_DATA PROVIDED_:

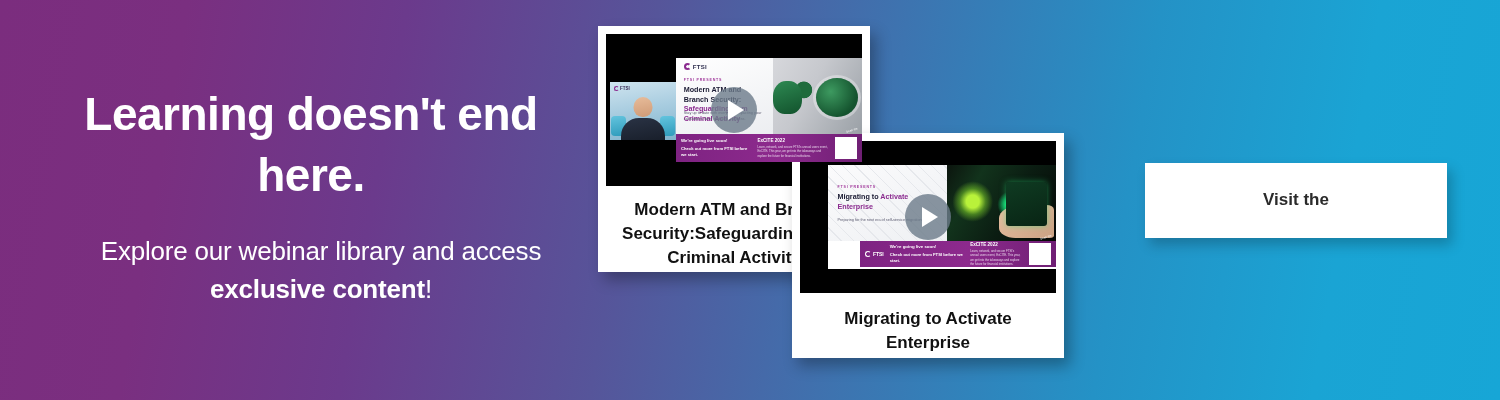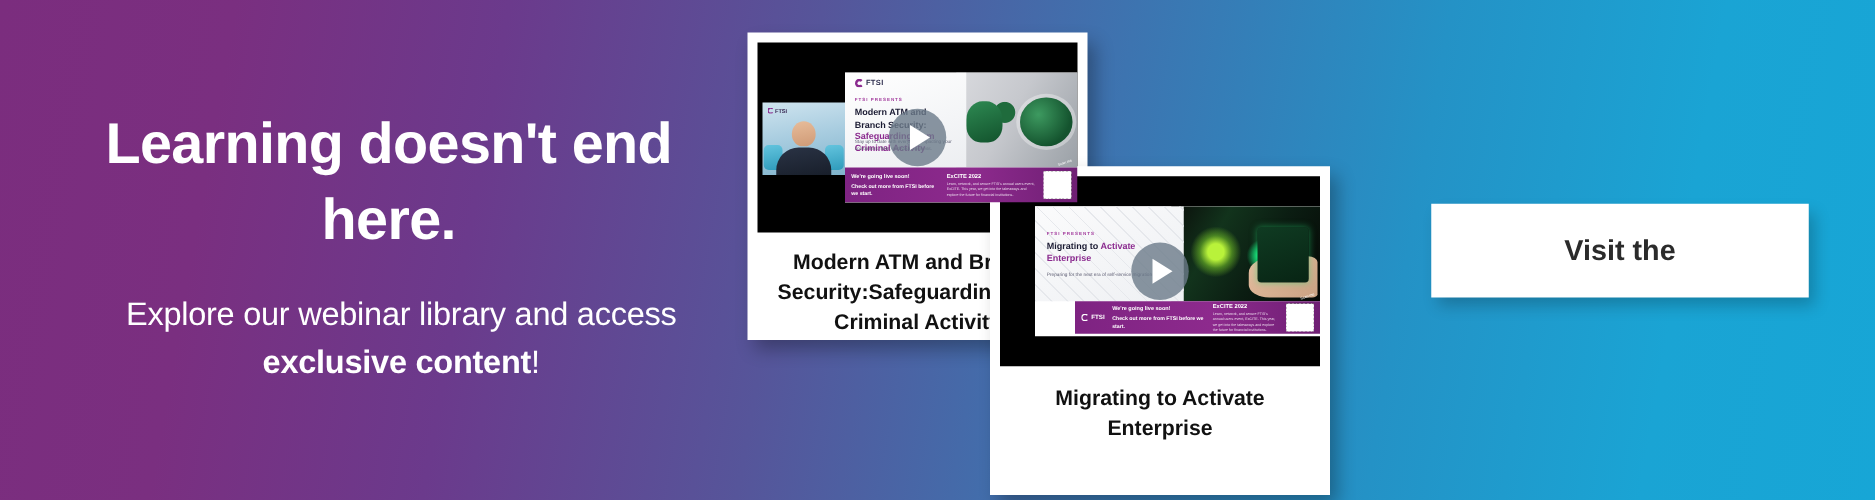--- a/index.html
+++ b/index.html
@@ -55,7 +55,7 @@
   #card-atm .card-thumb { width:256px; height:152px; }
   #card-atm .card-title { font-size:17px; padding:12px 6px 0 6px; }
 
-  #card-migrate { left:792px; top:133px; width:272px; height:263px; padding:8px 8px 4px 8px; }
+  #card-migrate { left:792px; top:133px; width:272px; height:225px; padding:8px 8px 4px 8px; }
   #card-migrate .card-thumb { width:256px; height:152px; }
   #card-migrate .card-title { font-size:17px; padding:14px 6px 0 6px; }
 

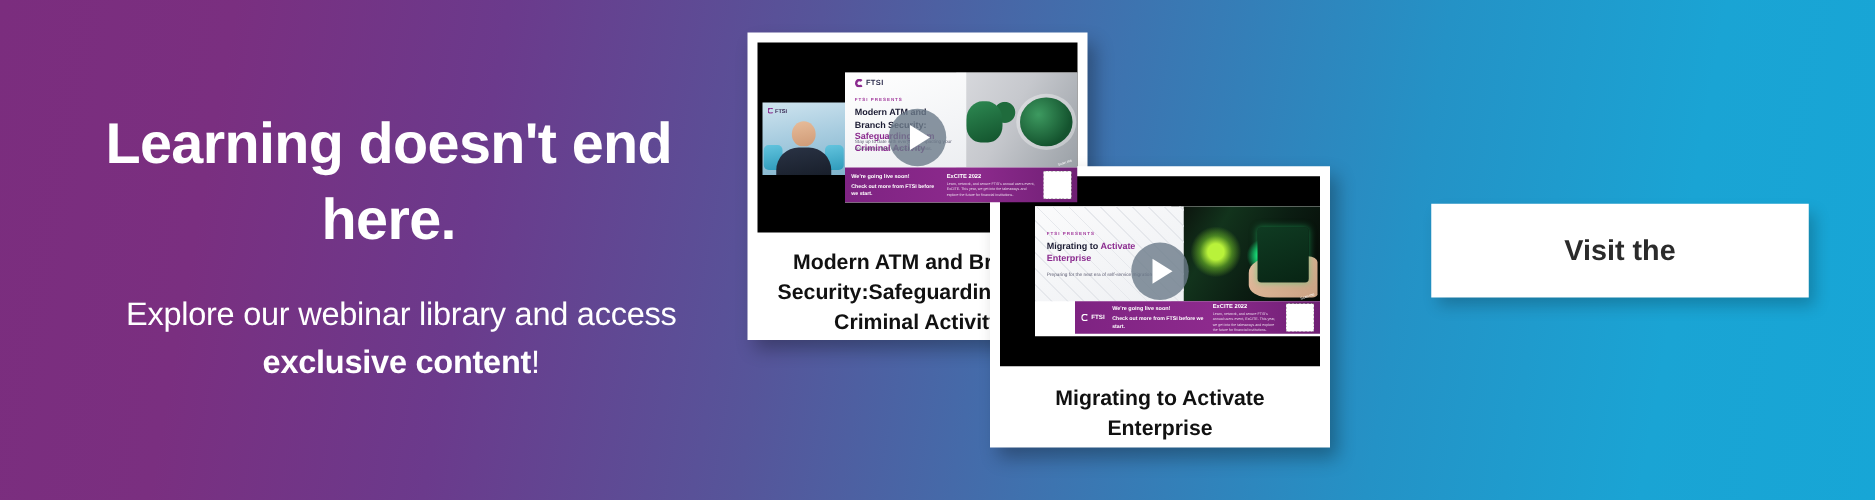--- a/index.html
+++ b/index.html
@@ -196,7 +196,7 @@
     cursor:pointer;
   }
   #cta .cta-label {
-    color:#2b2b2b; font-size:23px; font-weight:bold; text-align:left; line-height:1.35;
+    color:#2b2b2b; font-size:17px; font-weight:bold; text-align:left; line-height:1.35;
   }
 </style>
 </head>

_PROBLEM_: Extract the full listing exactly, with the pictures left out.

_EXERCISE RESPONSE_:
--- a/index.html
+++ b/index.html
@@ -55,7 +55,7 @@
   #card-atm .card-thumb { width:256px; height:152px; }
   #card-atm .card-title { font-size:17px; padding:12px 6px 0 6px; }
 
-  #card-migrate { left:792px; top:133px; width:272px; height:263px; padding:8px 8px 4px 8px; }
+  #card-migrate { left:792px; top:133px; width:272px; height:225px; padding:8px 8px 4px 8px; }
   #card-migrate .card-thumb { width:256px; height:152px; }
   #card-migrate .card-title { font-size:17px; padding:14px 6px 0 6px; }
 

--- a/index.html
+++ b/index.html
@@ -196,7 +196,7 @@
     cursor:pointer;
   }
   #cta .cta-label {
-    color:#2b2b2b; font-size:23px; font-weight:bold; text-align:left; line-height:1.35;
+    color:#2b2b2b; font-size:17px; font-weight:bold; text-align:left; line-height:1.35;
   }
 </style>
 </head>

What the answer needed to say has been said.